● **EXERCISE PROMPT**
Print all records exactly, pictures left out.

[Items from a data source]
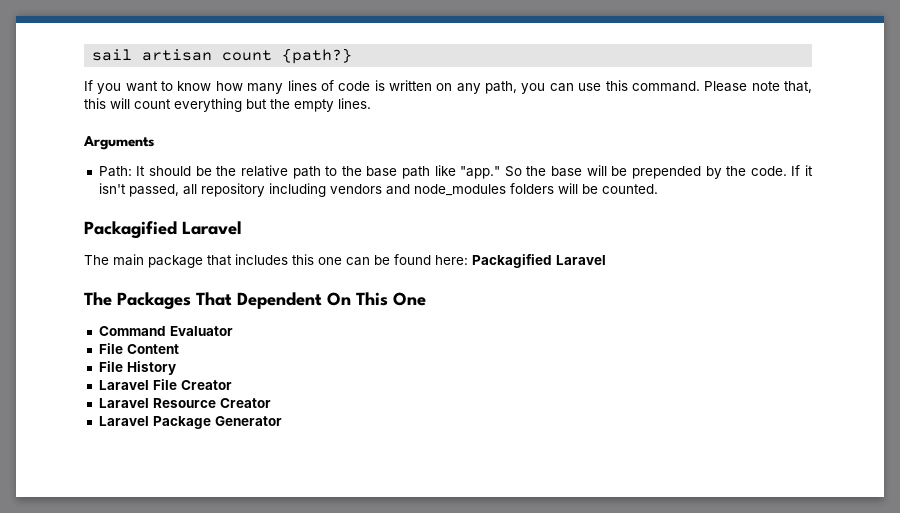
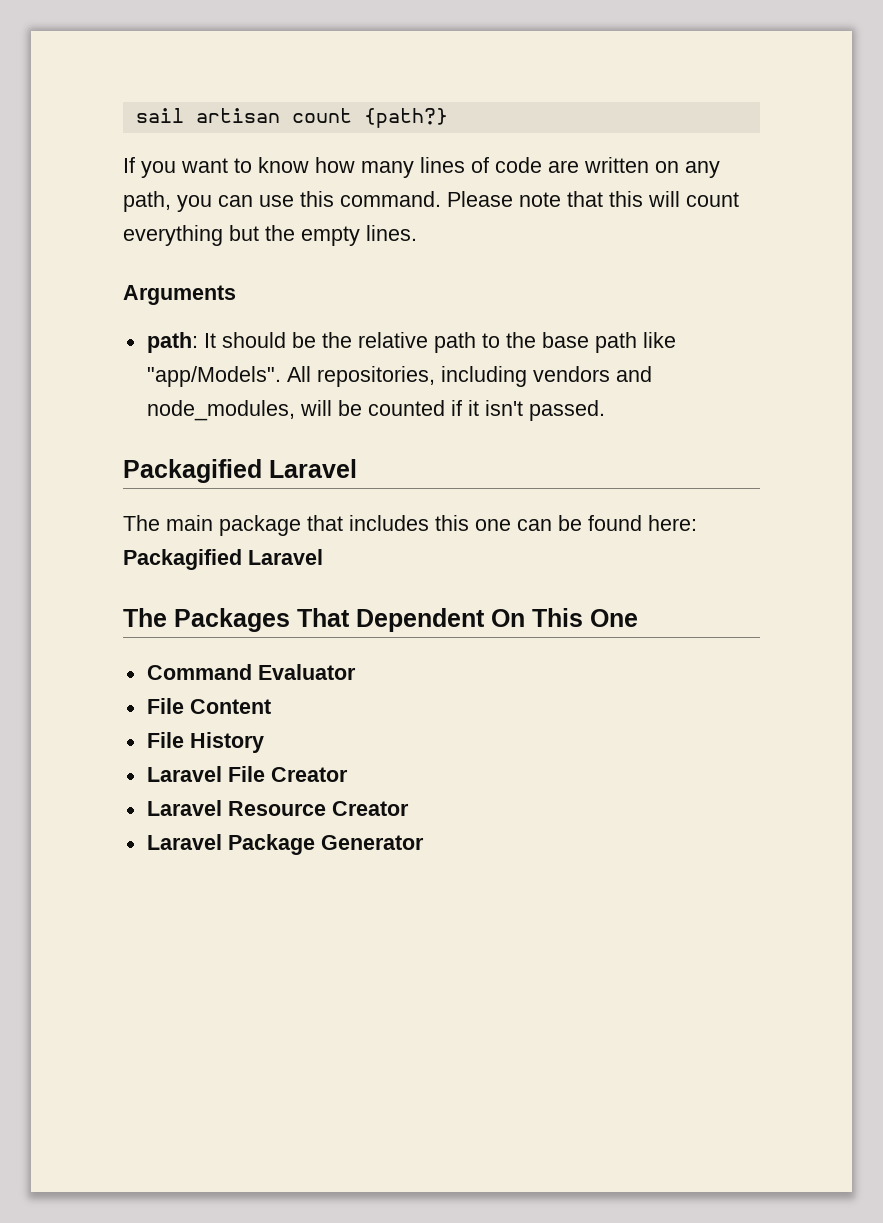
[374,80,385,91] is -> [548,160,579,173] are
[784,81,813,93] that, -> [567,191,603,207] that
[98,166,132,177] Path: -> [146,332,198,353] path:
[460,165,813,179] [98,183,658,197] "app." So the base will be prepended by the code. If it isn't passed, all repository including vendors and node_modules folders will be counted. -> [146,366,652,387] [146,400,605,421] "app/Models". All repositories, including vendors and node_modules, will be counted if it isn't passed.

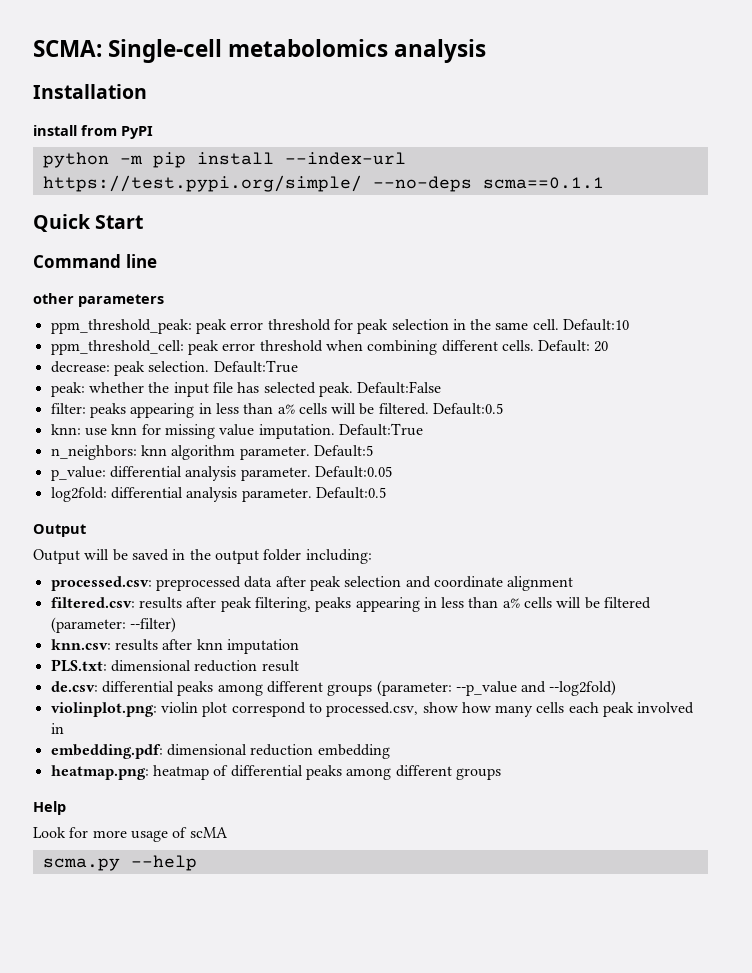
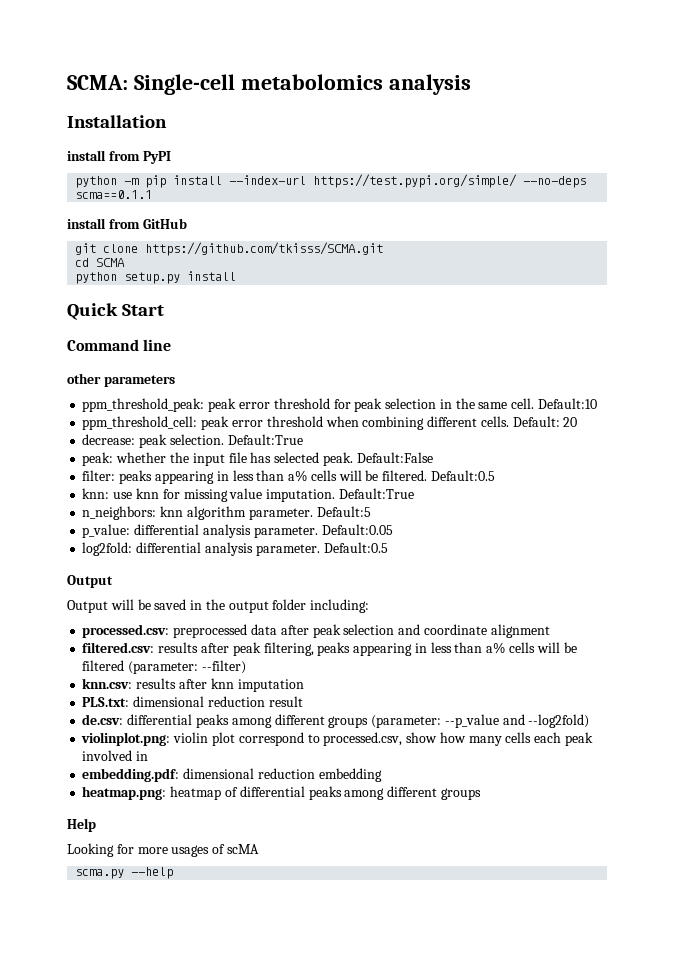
(604, 183) none -> [67,218,187,229] [75,242,384,256] [75,258,126,267] [75,271,237,284] // install from GitHub // git clone https://github.com/tkisss/SCMA.git // cd SCMA // python setup.py install
[33,827,66,838] Look -> [67,843,114,857] Looking
[130,830,168,842] usage -> [171,845,210,857] usages

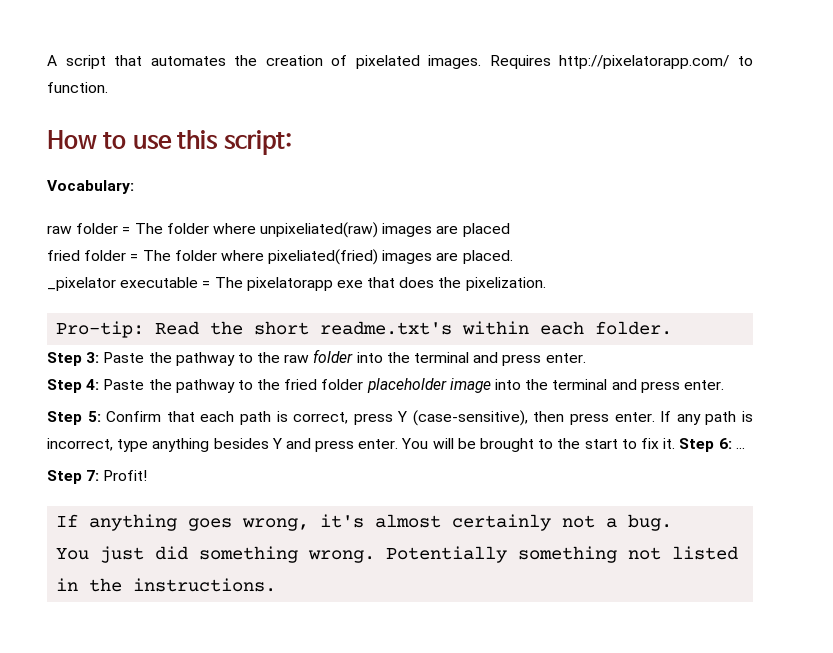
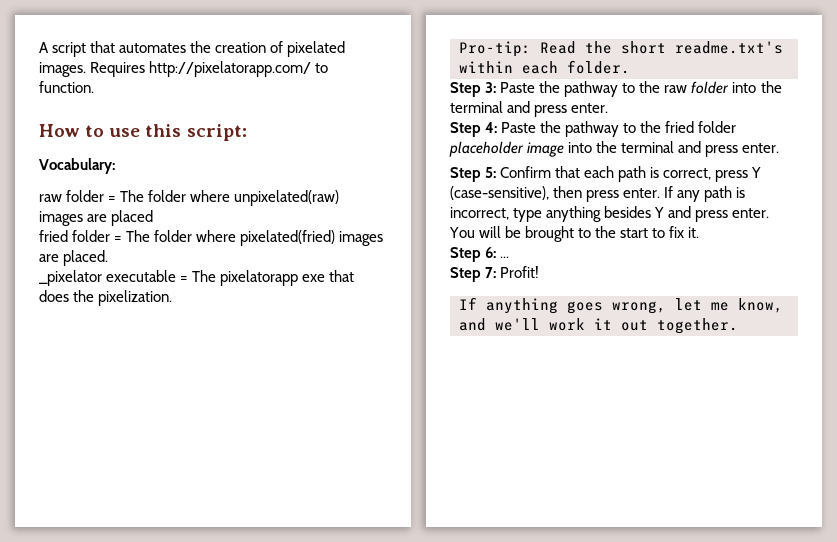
[260,222,379,238] unpixeliated(raw) -> [234,190,340,206] unpixelated(raw)
[268,249,379,265] pixeliated(fried) -> [240,230,336,246] pixelated(fried)
(676, 443) none -> (700, 232) //
[320,514,673,531] [56,546,739,563] [56,578,277,592] it's almost certainly not a bug. // You just did something wrong. Potentially something not listed in the instructions. -> [675,298,783,313] [459,318,738,334] let me know, and we'll work it out together.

● **OUTPUT FOR THIS EXERCISE**
[374,80,385,91] is -> [548,160,579,173] are
[784,81,813,93] that, -> [567,191,603,207] that
[98,166,132,177] Path: -> [146,332,198,353] path:
[460,165,813,179] [98,183,658,197] "app." So the base will be prepended by the code. If it isn't passed, all repository including vendors and node_modules folders will be counted. -> [146,366,652,387] [146,400,605,421] "app/Models". All repositories, including vendors and node_modules, will be counted if it isn't passed.

(604, 183) none -> [67,218,187,229] [75,242,384,256] [75,258,126,267] [75,271,237,284] // install from GitHub // git clone https://github.com/tkisss/SCMA.git // cd SCMA // python setup.py install
[33,827,66,838] Look -> [67,843,114,857] Looking
[130,830,168,842] usage -> [171,845,210,857] usages

[260,222,379,238] unpixeliated(raw) -> [234,190,340,206] unpixelated(raw)
[268,249,379,265] pixeliated(fried) -> [240,230,336,246] pixelated(fried)
(676, 443) none -> (700, 232) //
[320,514,673,531] [56,546,739,563] [56,578,277,592] it's almost certainly not a bug. // You just did something wrong. Potentially something not listed in the instructions. -> [675,298,783,313] [459,318,738,334] let me know, and we'll work it out together.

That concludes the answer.